When do the events in "An Occurrence at Owl Creek Bridge" occur, and what do they explain?
We know that Ambrose Bierce's short story, "An Occurrence at Owl Creek Bridge," takes place sometime after October 1862, since the Confederate defeat at the Battle of Corinth (October 3-4, 1862 in Corinth, Mississippi) is mentioned in Part II. Although no specific date is given in the story, it could take place as late as 1865, since the Yankee spy who entraps Peyton Farquhar tells him that
"The Yanks are repairing the railroads," said the man, "and are getting ready for another advance.
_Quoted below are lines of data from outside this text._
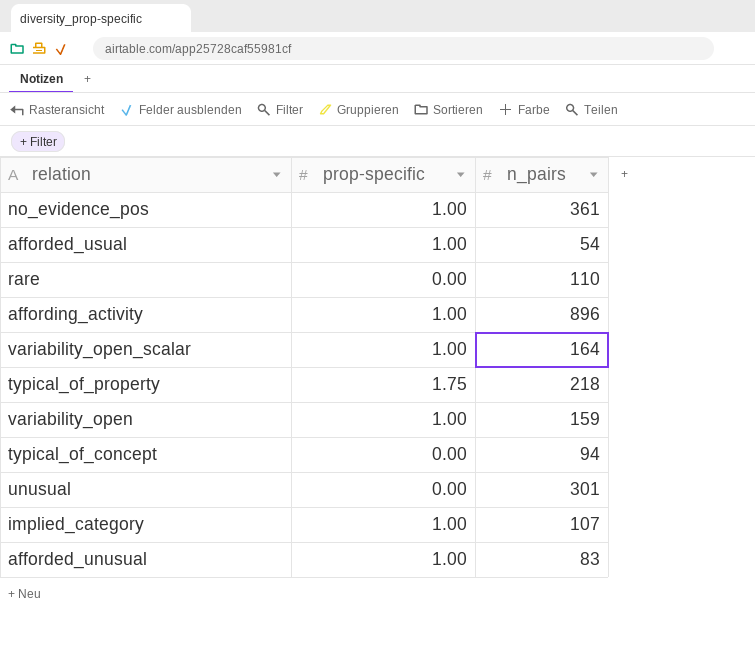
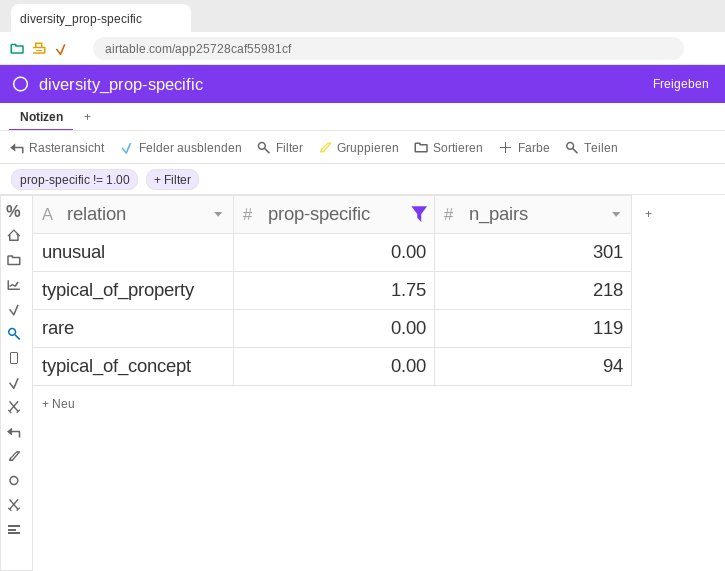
filter: none -> prop-specific != 1.00
row order: none -> n_pairs descending
rare | n_pairs: 110 -> 119

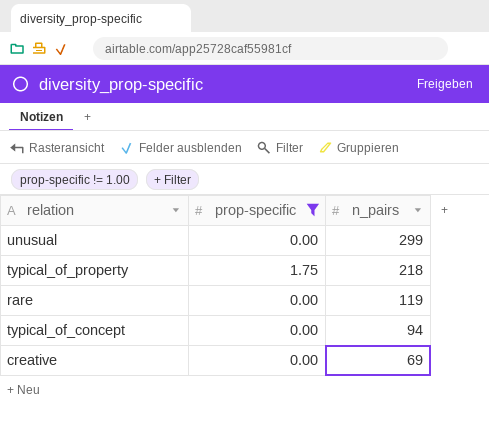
unusual | n_pairs: 301 -> 299
row creative: none -> 0.00 | 69

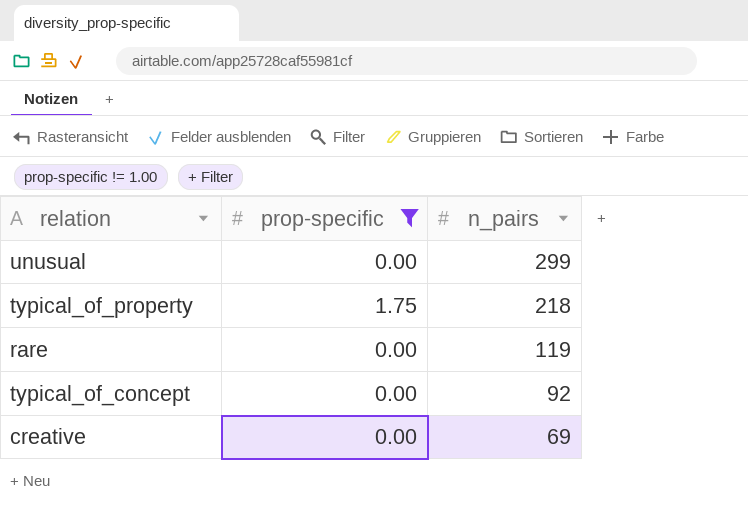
typical_of_concept | n_pairs: 94 -> 92

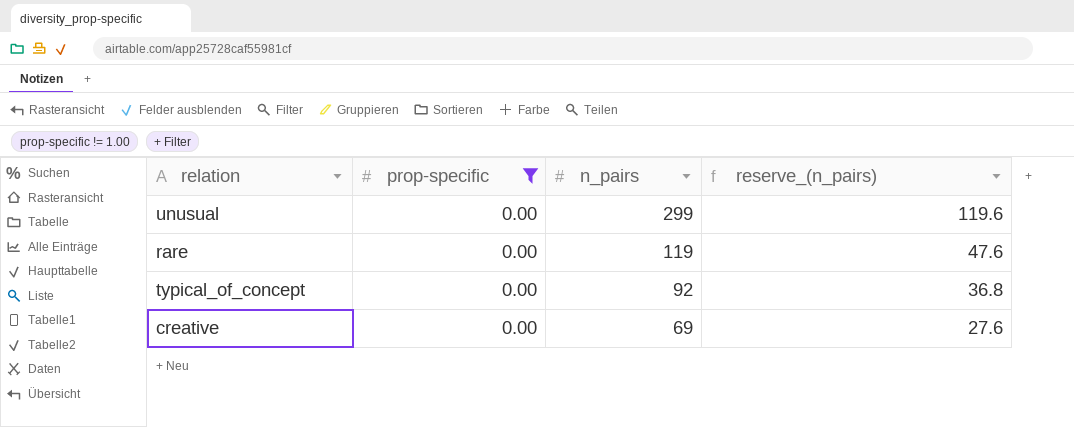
column reserve_(n_pairs) | formula: none -> [n_pairs] * 0.4
row typical_of_property: 1.75 | 218 -> none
They have reached the Owl Creek bridge, put it in order and built a stockade on the north bank."
There were few battles during the Civil War in Alabama, but an invasion of the state known as Wilson's Raid (led by Union cavalry General James Wilson) took place in March-April 1865 in the last months of the war. Confederate General Nathan Bedford Forrest's small command was unable to deter Wilson's much larger force.
In the short story, Farquhar is lured by a Union spy dressed as a Confederate soldier to burn the Owl Creek Bridge. He is caught in the act and is sentenced to hang from the same railroad bridge that he was attempting to destroy. The author uses the hanging to fool the reader into believing that Farquhar has miraculously escaped death: The hangman's rope breaks, Farquhar swims away and makes the long walk back to his plantation. Just as he is about to greet his wife, Bierce returns the reader to reality. Farquhar has not escaped after all: His escape has just been the final, fleeting moments of life leaving him--a wishful but hopeless scenario flashing before his eyes as he dangles from the Owl Creek Bridge.